There are claims that Trump lied about payments to Cohen, who was his lawyer at the time, and said they were legal fees on his company’s books, but they were really for Cohen’s work during the 2016 campaign to hide bad news about Trump. That included the $130,000 he paid Daniels on Trump’s behalf so she wouldn’t talk about her claim that she had a sexual encounter with him years ago.

In April of last year, Trump pleaded not guilty to 34 counts of falsifying business records. This is a felony that can get you up to four years in prison, but a finding does not always mean jail time. He says he didn’t have sex with Daniels, and his lawyers say the money he paid Cohen was for legal fees and not as part of a plot to hide something.
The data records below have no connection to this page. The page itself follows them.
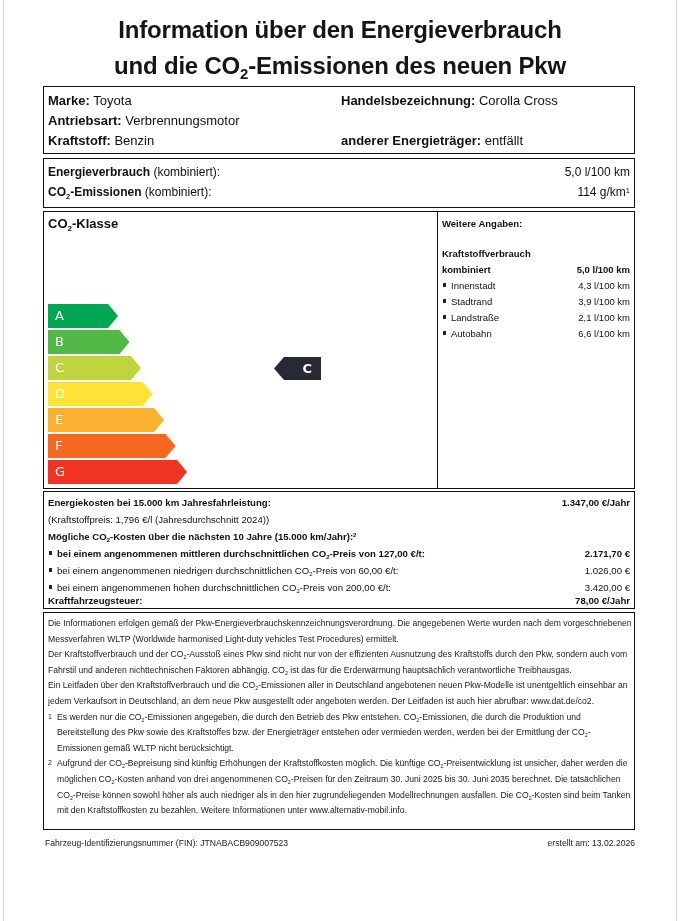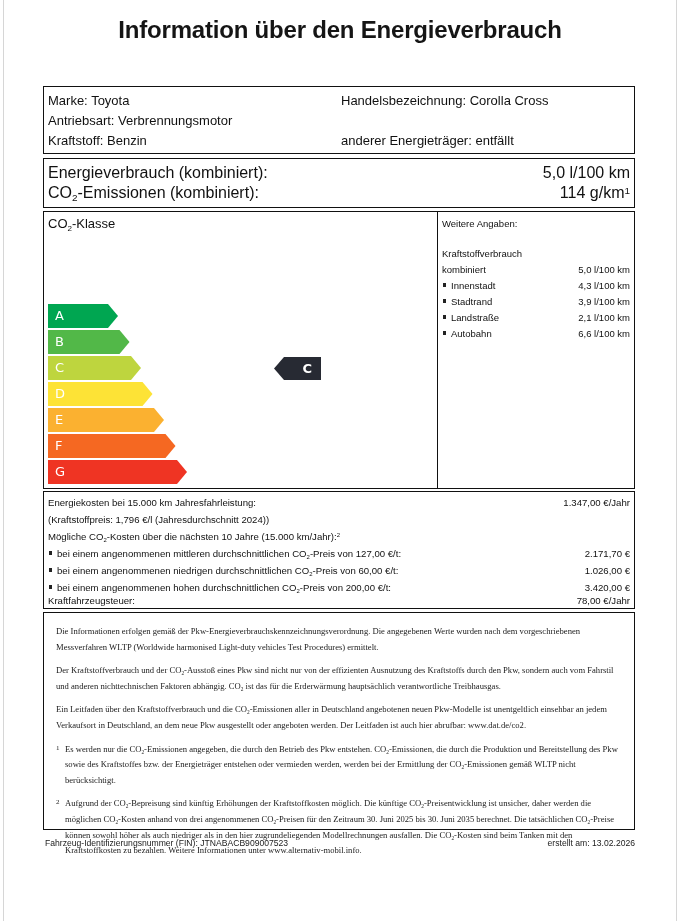--- a/index.html
+++ b/index.html
@@ -9,45 +9,46 @@
   .title { position: absolute; left: 0; width: 680px; top: 12px; text-align: center; font-size: 24px; font-weight: bold; line-height: 36px; color: #151515; letter-spacing: -0.2px; }
   sub { font-size: 0.62em; vertical-align: -0.35em; line-height: 0; }
   sup { font-size: 0.62em; vertical-align: 0.45em; line-height: 0; }
   .box { position: absolute; left: 43px; width: 592px; border: 1.5px solid #111; }
   .b1 { top: 86px; height: 68px; }
   .b2 { top: 158px; height: 50px; }
   .b3 { top: 211px; height: 278px; }
   .b4 { top: 491px; height: 118px; }
   .b5 { top: 612px; height: 218px; }
   .row { position: absolute; font-size: 13px; line-height: 17px; white-space: nowrap; }
-  .lbl { font-weight: normal; }
+  .lbl { font-weight: bold; }
   .right { text-align: right; }
-  .b2 .row { font-size: 16px; }
+  .b2 .row { font-size: 12px; }
   .sep { position: absolute; left: 393px; top: 0; bottom: 0; border-left: 1.5px solid #111; }
   .side { position: absolute; left: 398px; top: 0; width: 190px; font-size: 9.5px; line-height: 15.5px; }
   .side .r { position: absolute; left: 0; width: 188px; white-space: nowrap; }
   .side .v { position: absolute; right: 0; top: 0; }
   .bullet { display: inline-block; width: 3px; height: 4px; background: #222; margin: 0 5px 2px 1px; vertical-align: middle; }
   .bar { position: absolute; left: 4px; height: 24px; color: #fff; font-size: 13px; line-height: 24px; padding-left: 7px; font-family: "DejaVu Sans", sans-serif; }
   .marker { position: absolute; left: 230px; top: 145px; width: 47px; height: 23px; background: #272a33; clip-path: polygon(0 50%, 10px 0, 100% 0, 100% 100%, 10px 100%); color: #fff; font-size: 13px; font-weight: bold; line-height: 23px; text-align: right; padding-right: 9px; font-family: "DejaVu Sans", sans-serif; }
   .cost .row { font-size: 9.6px; line-height: 17px; left: 4px; text-align: center; }
   .cost .amt { position: absolute; right: 4px; font-size: 9.6px; line-height: 17px; white-space: nowrap; }
   .notes { position: absolute; left: 4px; top: 3px; width: 584px; font-size: 8.6px; line-height: 15.6px; color: #1a1a1a; }
-  .notes p { margin: 8px; font-family: Liberation Serif, serif; }
+  .notes p { margin: 0; }
   .fn { position: relative; padding-left: 9px; }
   .fn .num { position: absolute; left: 0; top: -1px; font-size: 7px; }
   .footer { position: absolute; top: 836px; font-size: 8.6px; line-height: 14px; color: #1a1a1a; white-space: nowrap; }
 </style>
 </head>
 <body>
 
 <div class="page"></div>
 
 <div class="title">
   <div>Information über den Energieverbrauch</div>
+  <div><span>und die CO</span><sub>2</sub><span>-Emissionen des neuen Pkw</span></div>
 </div>
 
 <div class="box b1">
   <div class="row" style="left:4px; top:5px;"><span class="lbl">Marke:</span> <span>Toyota</span></div>
   <div class="row" style="left:4px; top:25px;"><span class="lbl">Antriebsart:</span> <span>Verbrennungsmotor</span></div>
   <div class="row" style="left:4px; top:45px;"><span class="lbl">Kraftstoff:</span> <span>Benzin</span></div>
   <div class="row" style="left:297px; top:45px;"><span class="lbl">anderer Energieträger:</span> <span>entfällt</span></div>
   <div class="row" style="left:297px; top:5px;"><span class="lbl">Handelsbezeichnung:</span> <span>Corolla Cross</span></div>
 </div>
 

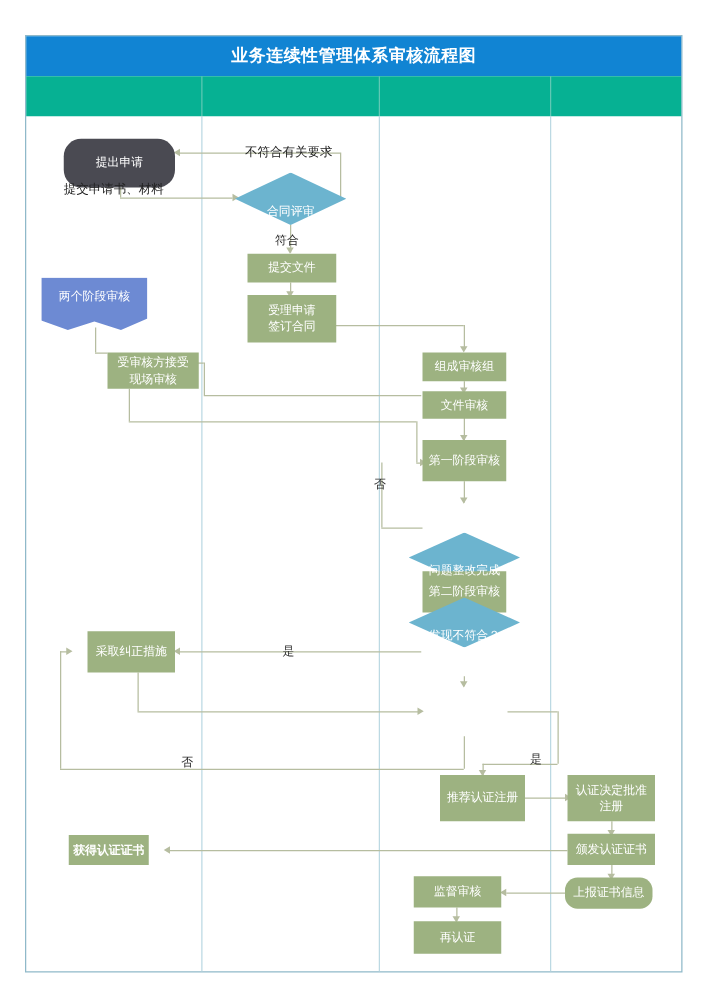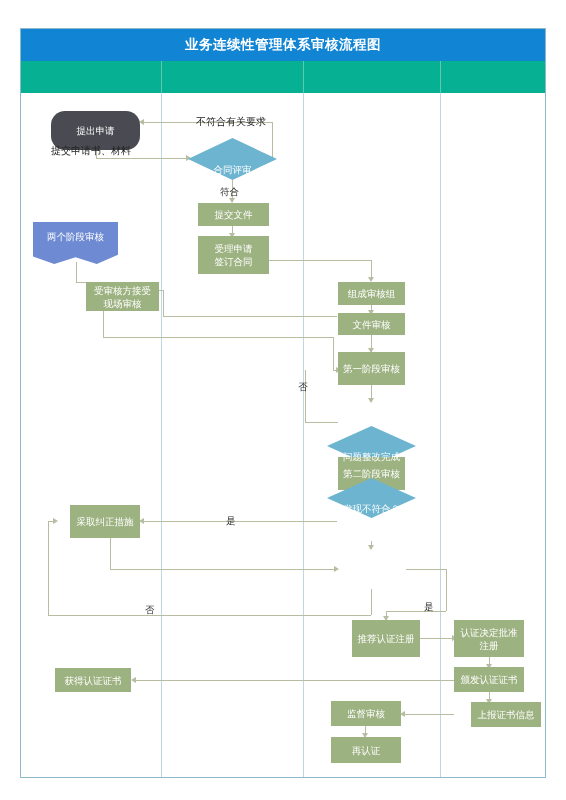--- a/index.html
+++ b/index.html
@@ -209,23 +209,23 @@
 
   <div class="node proc" style="left:352px;top:620px;width:68px;height:37px;text-align:center;">推荐认证注册</div>
 
   <div class="node proc" style="left:454px;top:620px;width:70px;height:37px;flex-direction:column;">
     <div>认证决定批准</div>
     <div>注册</div>
   </div>
 
   <div class="node proc" style="left:454px;top:667px;width:70px;height:25px;">颁发认证证书</div>
 
-  <div class="node proc" style="left:471px;top:702px;width:70px;height:25px;">上报证书信息</div>
-
-  <div class="node proc" style="left:55px;top:668px;width:76px;height:24px;">获得认证证书</div>
+  <div class="node proc" style="left:452px;top:702px;width:70px;height:25px;border-radius:10px;">上报证书信息</div>
+
+  <div class="node proc" style="left:55px;top:668px;width:64px;height:24px;font-weight:bold;">获得认证证书</div>
 
   <div class="node proc" style="left:331px;top:701px;width:70px;height:25px;">监督审核</div>
 
   <div class="node proc" style="left:331px;top:737px;width:70px;height:26px;">再认证</div>
 
   <div class="sideText" style="left:196px;top:115px;">不符合有关要求</div>
 
   <div class="sideText" style="left:51px;top:144px;">提交申请书、材料</div>
 
   <div class="elabel" style="left:220px;top:186px;">符合</div>

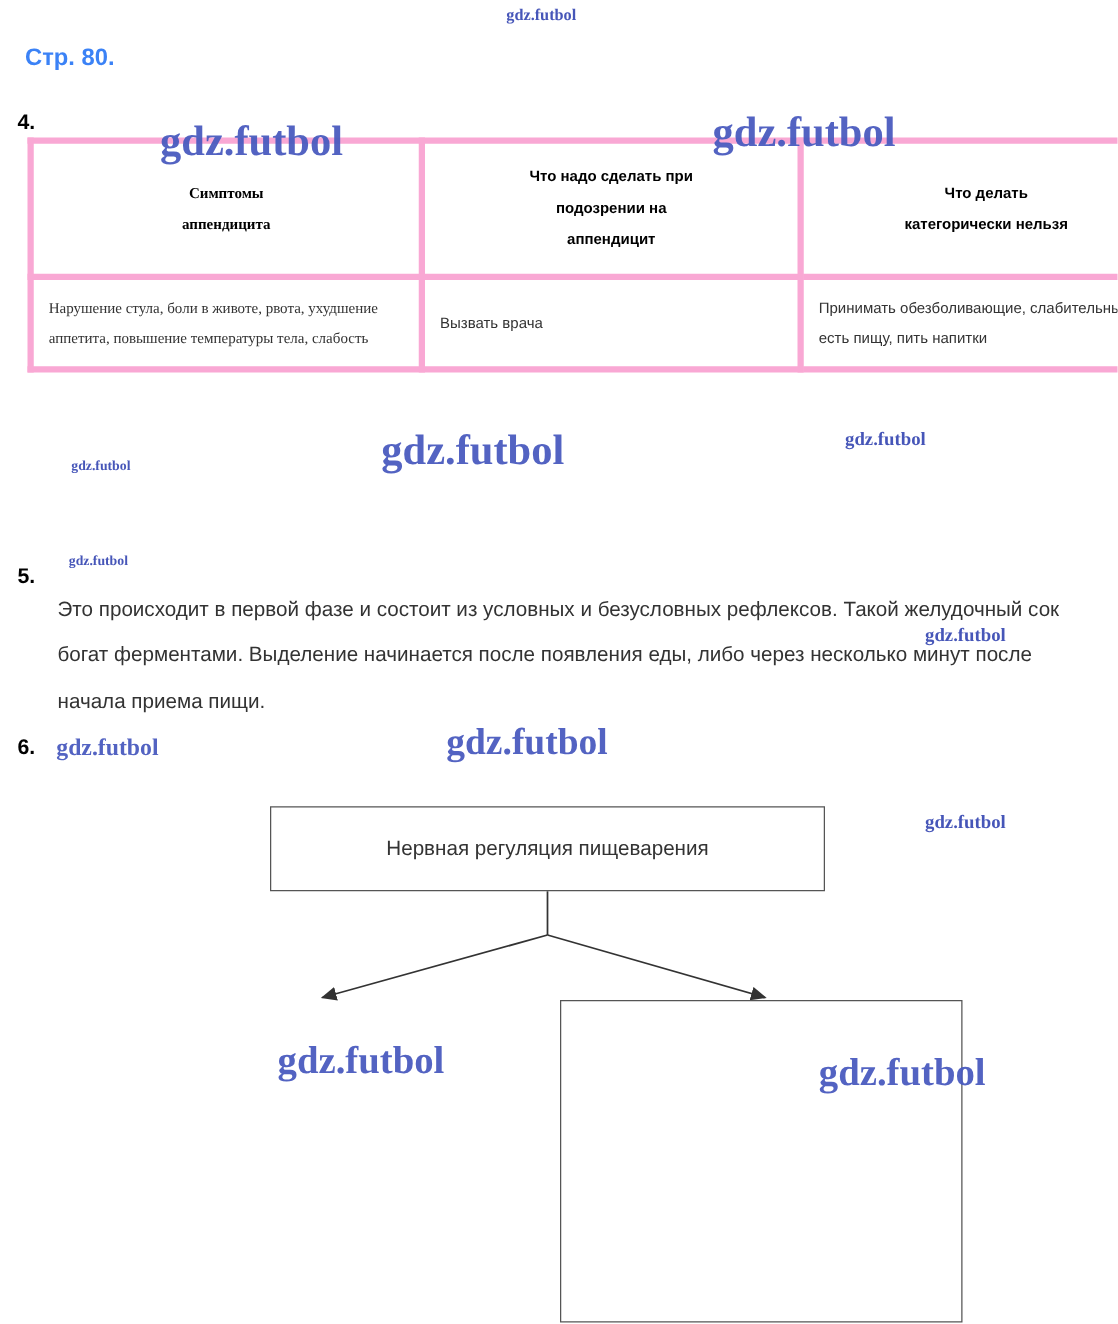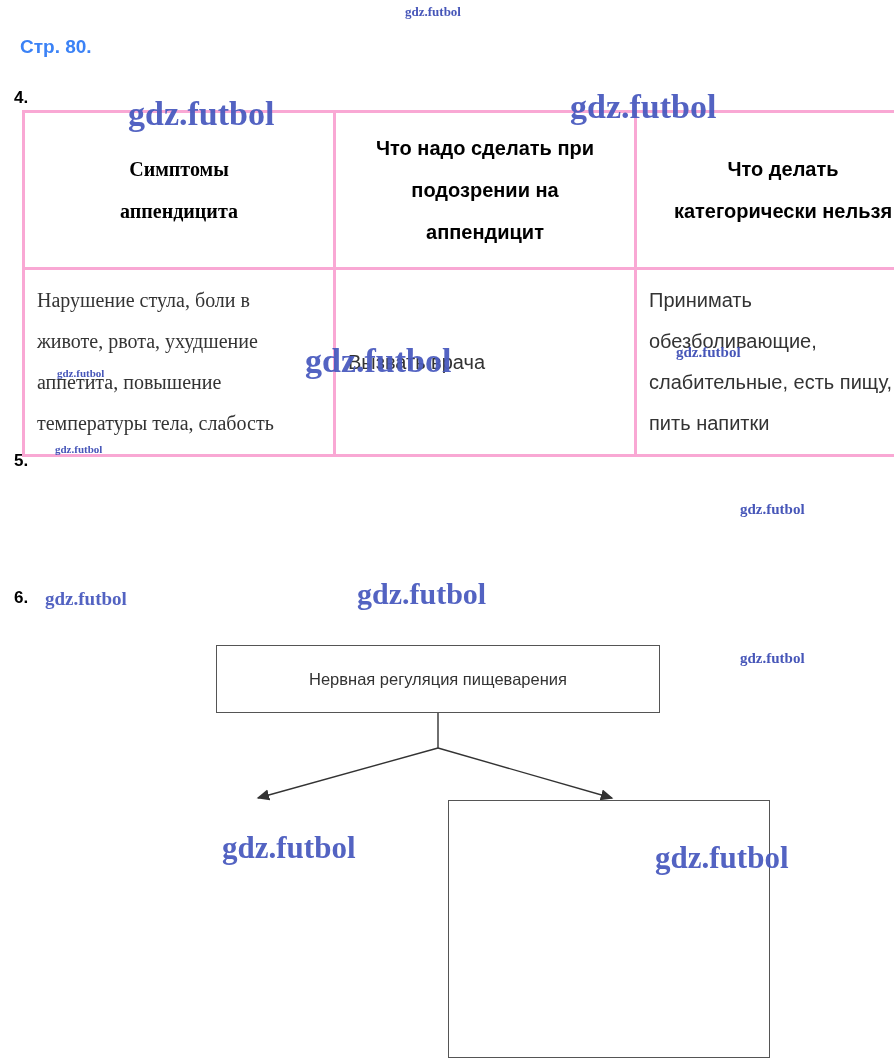--- a/index.html
+++ b/index.html
@@ -54,24 +54,24 @@
   
   .tbl {
     position: absolute;
     left: 22px;
     top: 110px;
     width: 850px;
     border-collapse: collapse;
     table-layout: fixed;
   }
   .tbl td {
-    border: 3px solid #f9a8d4;
+    border: 5px solid #f9a8d4;
     vertical-align: top;
     padding: 10px 12px;
-    font-size: 20px;
+    font-size: 12px;
     color: #333;
     line-height: 2.05;
     margin-top: 24px;
   }
   .tbl td.head {
     text-align: center;
     font-weight: bold;
     color: #000;
     vertical-align: middle;
     line-height: 2.1;
@@ -162,20 +162,21 @@
       <td class="head col3"><span id="h2">Что делать<br>категорически нельзя</span></td>
     </tr>
     <tr>
       <td class="col1">Нарушение стула, боли в животе, рвота, ухудшение аппетита, повышение температуры тела, слабость</td>
       <td class="col2 mid">Вызвать врача</td>
       <td class="col3 mid">Принимать обезболивающие, слабительные, есть пищу, пить напитки</td>
     </tr>
   </tbody>
     </table>
 
+  <div class="para">Это происходит в первой фазе и состоит из условных и безусловных рефлексов. Такой желудочный сок богат ферментами. Выделение начинается после появления еды, либо через несколько минут после начала приема пищи.</div>
 
   <svg class="arrows">
     <defs>
       <marker id="ah" markerWidth="10" markerHeight="10" refX="8" refY="4" orient="auto">
         <path d="M0,0 L9,4 L0,8 z" fill="#333"></path>
       </marker>
     </defs>
     <line x1="438" y1="713" x2="438" y2="748" stroke="#333" stroke-width="1.4"></line>
     <line x1="438" y1="748" x2="258" y2="798" stroke="#333" stroke-width="1.4" marker-end="url(#ah)"></line>
     <line x1="438" y1="748" x2="612" y2="798" stroke="#333" stroke-width="1.4" marker-end="url(#ah)"></line>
At Trump’s hearing, Merchan told him not to say anything that could lead to violence or put people in danger, but he didn’t actually silence him. Merchan talked about Trump’s “special” status as a former president and current candidate at a later hearing. He said, “I’m bending over backward and straining to make sure that he is given every opportunity possible to advance his candidacy and to be able to speak in favor of his candidacy.”

Trump has yelled many times about the hush-money case. On social media, he talked about “potential death and destruction” before he was charged last year. He also posted a picture of himself holding a baseball bat next to a picture of Bragg. Among other things, he has called Cohen a “convicted felon, disbarred lawyer, with zero credibility” and called Daniels a mean name.

Trump has been put on notice by yet another judge, Merchant.

In December, a federal appeals court panel mostly supported Trump’s gag order in his election interference case in Washington, D.C., but they did make it less strict by letting him criticize special counsel Jack Smith, who brought the case. This decision was repeated by the New York gag order, which did not include Bragg.

Trump was fined $15,000 at the fraud trial for twice breaking a gag order that was put in place after he made a bad social media post about the judge’s chief law clerk.

During a civil hearing in January, writer E. Jean Carroll sued Trump for defamation, and a federal judge said Trump would be kicked out of court if he said anything like “it is a witch hunt” or “it is a con job.”